WCW Saturday Night - 05/01/1999
What Worked
Juventud, in what could be his US farewell for a while, does the cocky face
thing against Damien. A lot of stalling and crowd work early on. Damien gets to
show and prove, and he doesn't suck. Okay Giant Swing leads into a crotchbound
headbutt from Damien, which leads into a Juvi chant. Damien crotches Juvi on
the top rope, setting up a swank airplane spin into a shoulderbreaker that Mike
Enos should cop. Juvi goes over, and this match was a bit slow, and Damien's
power less than convinces, but what the heck.
I damned sure hope the honeymoon for Disorderly Conduct is over. That said,
Benoit and Malenko is the best US tag team this decade, and you know this match
gets props from this corner. Benoit makes the intro armdrag COUNT, using it as
an opening to talk some smack to the ref and the jobber. Some of the Benoit
special in the corner before DC gets control and hits a conceptual dbl team
powerbomb. DC came to play here. Benoit plays FIP until Malenko dropkicks
Mike's knee. Then Dean tags in and then the Horsemen turn Mike's knee into
potted meat with stiff looking dropkicks and kicks and kneebreakers. By the
time Dean goes into a stepover toehold, you think the guy from DC will tap out.
Dean throws punches during the toehold. Benoit comes in. Dragon Screw.

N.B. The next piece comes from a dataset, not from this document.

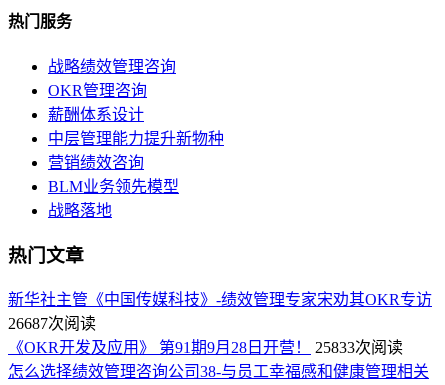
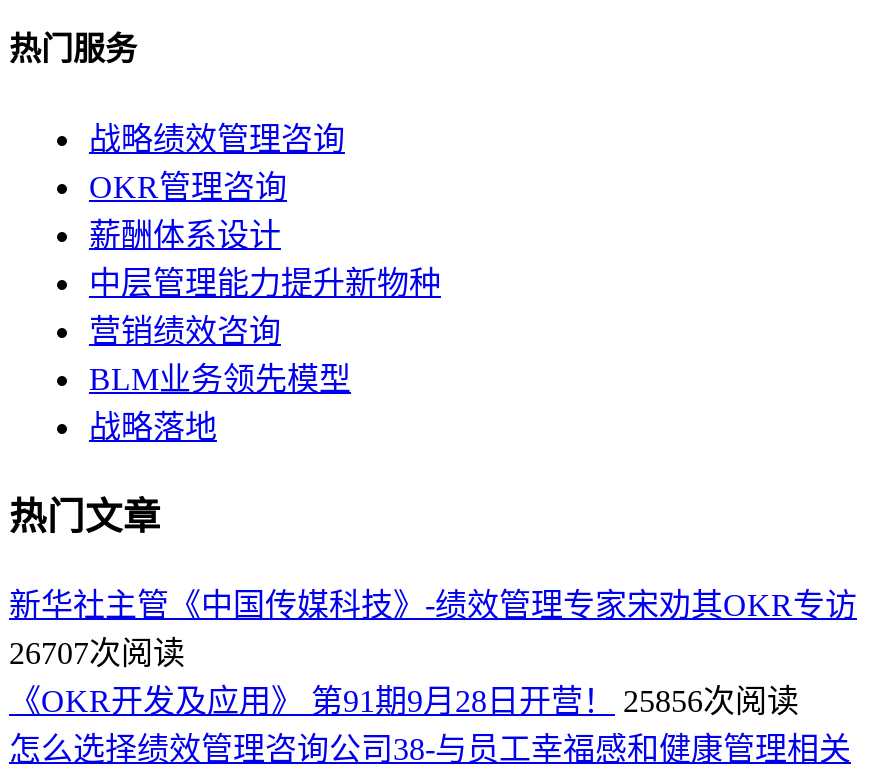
- 26687次阅读
+ 26707次阅读

- 《OKR开发及应用》 第91期9月28日开营！ 25833次阅读
+ 《OKR开发及应用》 第91期9月28日开营！ 25856次阅读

Kneebreaker. Mean Mike sells. Horsemen doubleteam. Tough Tom a house of fire,
but the Horsemen knock one of DC out of the ring, and Benoit gets the CCF for
the victory. The CCF lingers as Malenko talks some gourmet smack on the prone
DC member, and this was a classic WCWSN squash. Eight minutes of brutality,
psychologically sound and impeccable in terms of exposition.
Kaz Hayashi: main eventer. Thuggish Ruggish Rey: don't lay down for nobody,
BRAH. This was all good, as Kaz is right there waiting to be Rey's foil. At
times the action looked a bit tentative, as they didn't seem to have the
transitions as precise as Rey/Juvi matches. Kaz gets all the cool move awards
from me: Kaz elbow, nifty tilt-a-whirl backbreaker, Dragon Sleeper variant that
Hudson called a lateral butterfly, arrogant cover. Kaz gets most of the offense
here, and it's all pretty world class and flawlessly executed. Props to Oscar
187 Thuglife for elevating Kaz in this one, and letting Hayashi prove that he's
still worthy of all the hype.
What Didn't Work
Between Erik Watts' comeback and Brian Knobs' remodeling as a truly
one-dimensional hardcore wrestler, it looks as if Kevin Nash learned talent
acquisition from Ole Anderson. Adrian Byrd's the word, for maintaining a
modicum of professionalism and not moving when Blubber Knobs splashed on him
from the top turnbuckle with a garbage can underneath his belly-welly. This
match was as you'd expect; hardcore used as an excuse for a total lack of
enthusiasm for technique, bumping, or even an interesting story from Brian
Knobbs, who hopefully will lose a limb for trying to get this maggot-ridden
piece of adipose over as a match.
Hey! Buff Bagwell's entrance is liquid syphilis on ice. Too bad he needs to be
a heel to have a likable character, as he mugs like he's Johnny B. Badd with
the rocket blaster or whatever that thing was that shot confetti into those
huge early 90s WCW crowds. Horowitz gets a little cheap heel WWF 80s offense
in, before Buff gets some bullshit armdrags in and poses. None of the cool
grappling that Barry's good at, because Buff can't hang on the mat with him
(though Barry does get his Northern Lights Suplex and some Euro uppercuts in).
Buff gets control, and hits a Lugeresque clothesline before finishing with the
Blockbuster; the clothesline alone, lethargic and suffused with disdain for the
craft of wrestling, strips Buff of the sympathy What Worked and moves him down
here with the other alumni from back in the day when evil midgets masterminded
headlining storylines. Not to be too pessimistic, but this is what Buff's
matches are going to be from now on: barely watchable timefiller while he
fulfills his beefcake duties for the slatterns and hizzos in the audience. Memo
to the Handsome Stranger: take your needle to Connecticut and feud with Road
Dogg, because all you're good for now are little five minute nothing matches.
Buff is NOT a worldclass heavyweight, and was only on the cusp before the
injury. He doesn't have the psychology to make up for his shriveled moveset,
and his surgically enhanced calves are small consolation indeed.